● Activity
Could you restate every entry word for word, minus the pictures?

Data for the task: Begin

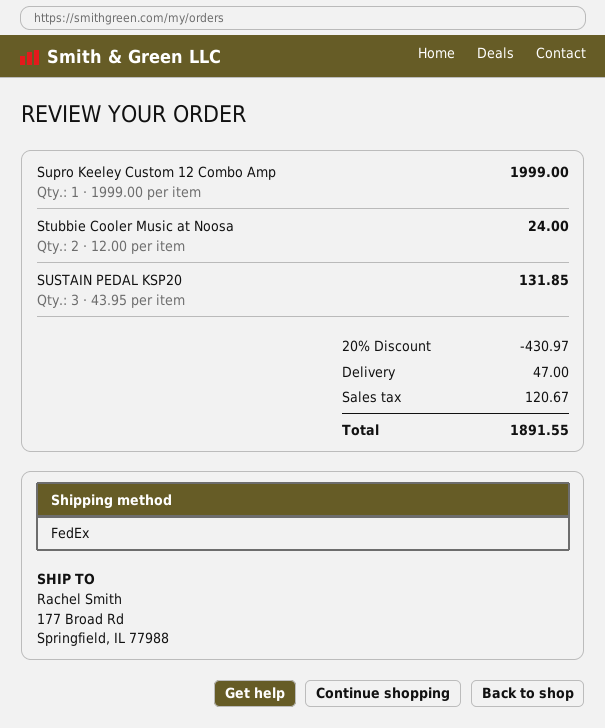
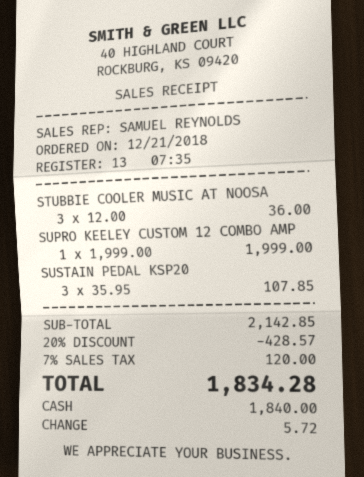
Stubbie Cooler Music at Noosa: 2 x 12.00 = 24.00 -> 3 x 12.00 = 36.00
SUSTAIN PEDAL KSP20: 3 x 43.95 = 131.85 -> 3 x 35.95 = 107.85
discount: 20% = 430.97 -> 20% = 428.57
shipping: 47.00 -> none
tax: 120.67 -> 120.00
total: 1891.55 -> 1834.28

Data for the task: End

● Task answer
Stubbie Cooler Music at Noosa: 2 x 12.00 = 24.00 -> 3 x 12.00 = 36.00
SUSTAIN PEDAL KSP20: 3 x 43.95 = 131.85 -> 3 x 35.95 = 107.85
discount: 20% = 430.97 -> 20% = 428.57
shipping: 47.00 -> none
tax: 120.67 -> 120.00
total: 1891.55 -> 1834.28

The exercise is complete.